We had an interesting, if brief, discussion at lunch today. Trent mentioned how it was about time to re-read the Dune novels again. I asked why, when there are plenty of other things to read?

My comment stemmed from my recollection of re-reading Dune specifically. I enjoyed it immensely the first time, but the second time (which I did as a precursor to finally reading the sequels) was a much less enjoyable experience. I think in the case of Dune I derived pleasure from the plot details and surprises which were still vividly remembered on the re-read, thus resulting in a less enjoyable re-read.

It depends on the book, I suppose. I still want to go back and re-read The Man Who Fell to Earth by Walter Tevis. But there is an incredible backlog of books that I haven’t read yet want to. Seems like there is less reason to re-read old books when there are new ones to discover.

What about you? Do you like re-reading books? Which ones and how often?

About John DeNardo (13013 Articles)
John DeNardo is the Managing Editor at SF Signal and a columnist at Kirkus Reviews. He also likes bagels. So there.

23 Comments on Would You Rather Read a New Book or Re-Read an Old One?

  1. I dream of being able to re-read some of my favourite novels. I do re-read graphic novels and comics from time-to-time – recently the first 80-odd issues of Hellblazer so I could carry on from where I left off a few years ago. But yeah, loads of titles I want to re-read…

  2. The Man Who Fell to Earth is one of the few books I can stand to re-read. It only ever gets better.

  3. Sigh* Re-reading. Some writing is like a flavor of ice cream! I need to taste it again! I’ve gotten a theme or a phrase in my head and just had to go read that book again. Say, with Jericho, I remembered that there was this PA book by Emma Bull–it’s in that drawer . . .

    (Also, I tend to be “blessed” with the sort of memory that could read some books several times over and not retain details, so it’s like The First Time again.)

    I’ll also “shop in my closet” if I’m involved with a project (holiday musicale, for example) and I don’t want to get too involved in a new story.

  4. I have read George RR Martin’s “Song of Ice & Fire” novels more times than I can count, even knowing the surprises and plot twists. His style of writing just appeals to me, and his characters and dialogue are top notch. Even knowing what the characters are doing in any given point in the book doesn’t detract from how enjoyable it is to “watch” them.

    Also his writing is deep without pounding you in the face and becoming complex. As I read each book over and over, I notice new and different things that I missed on the previous reads.

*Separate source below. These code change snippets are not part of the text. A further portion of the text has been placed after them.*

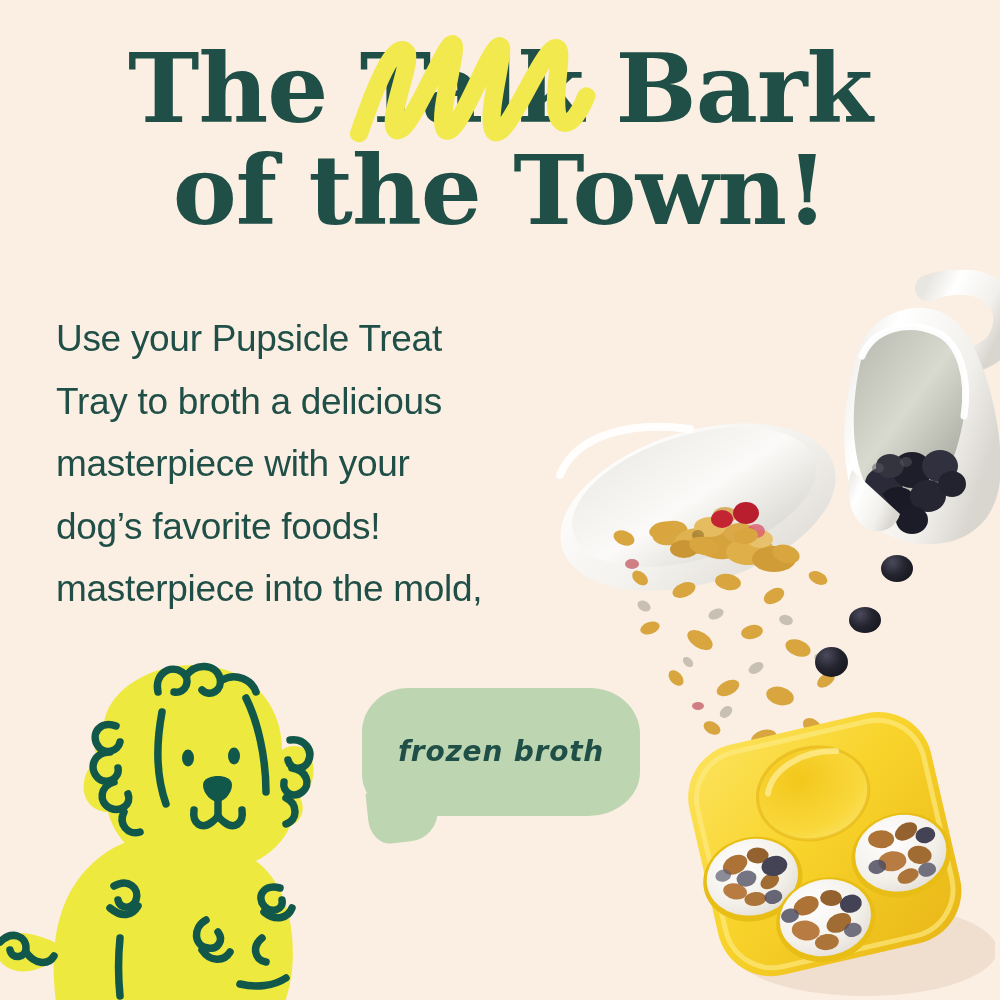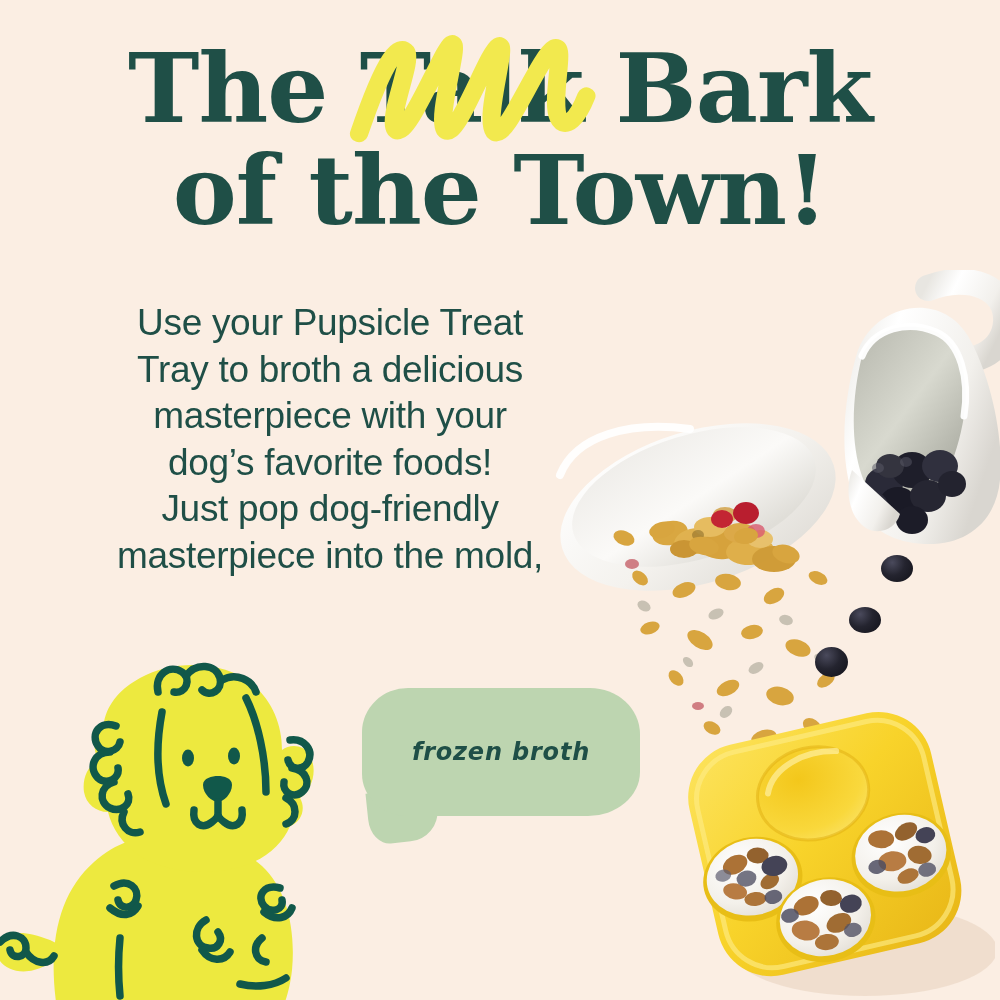"Use your Pupsicle Treat" #body-copy p { margin: 0 -> 16px; text-align: center -> none }
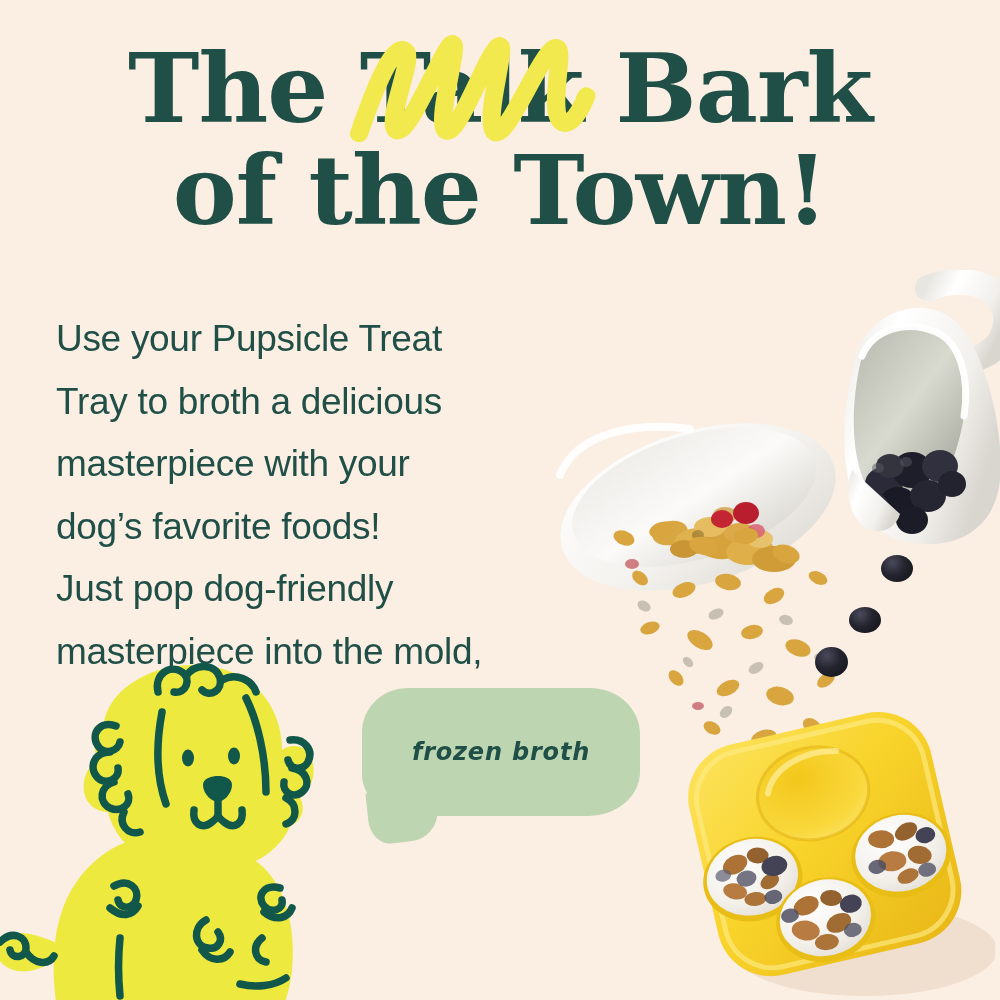"Just pop dog-friendly" p { html: <p>Just pop dog-friendly</p> -> none }
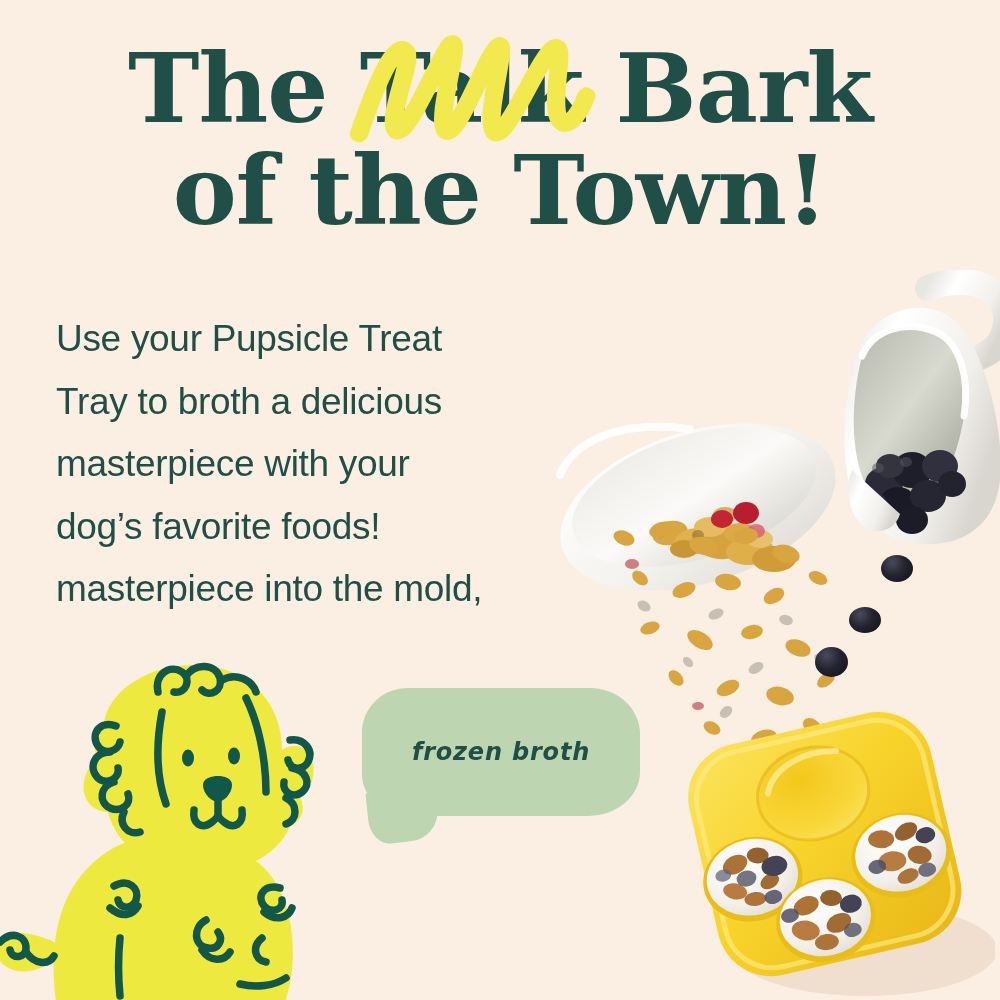"frozen broth" #speech-bubble .bubble-text { font-size: 24px -> 28px }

  5. I was thinking just the same thinng this morning, and about Dune too XD

    I think it was that Frank Herbert Video that you guys posted before, that made me desire to read Dune again, but its true, there is so much new stuff to read. But I dont want to get surprised by a bad writer or a bad book, so I have some time that I only read the books that people that I trust has already read, and only read what that people says is real good 🙂

    That saves me a lot of time, of course Im missing of discover new things that i could like for myself, then, I only read new stuff when I have plenty of time (not getting much of that lately).

    Re reading is a good thing with moderation, for example I used to read The Lord of the Rings at least one time by year, what happened? the last time I try to re read The Lord of the Rings it was boring because I almost knew everything by memory, so moderation 😉

  6. Orson Scott Card’s Speaker for the Dead / Xenocide / Children of the Mind are my number #1 re-read. Followed by a close second of Neal Stephenson’s Diamond Age. I re-read those once every 2-3 years, but mostly I read new stuff (or old stuff I haven’t gotten around to yet)

  7. I reread Gene Wolfe’s Book of the New Sun every few years. I’ve reread the Dune books a few times(Frank Herbert’s, not the travesties that have come after). I reread Michael Moorcock’s books all the time.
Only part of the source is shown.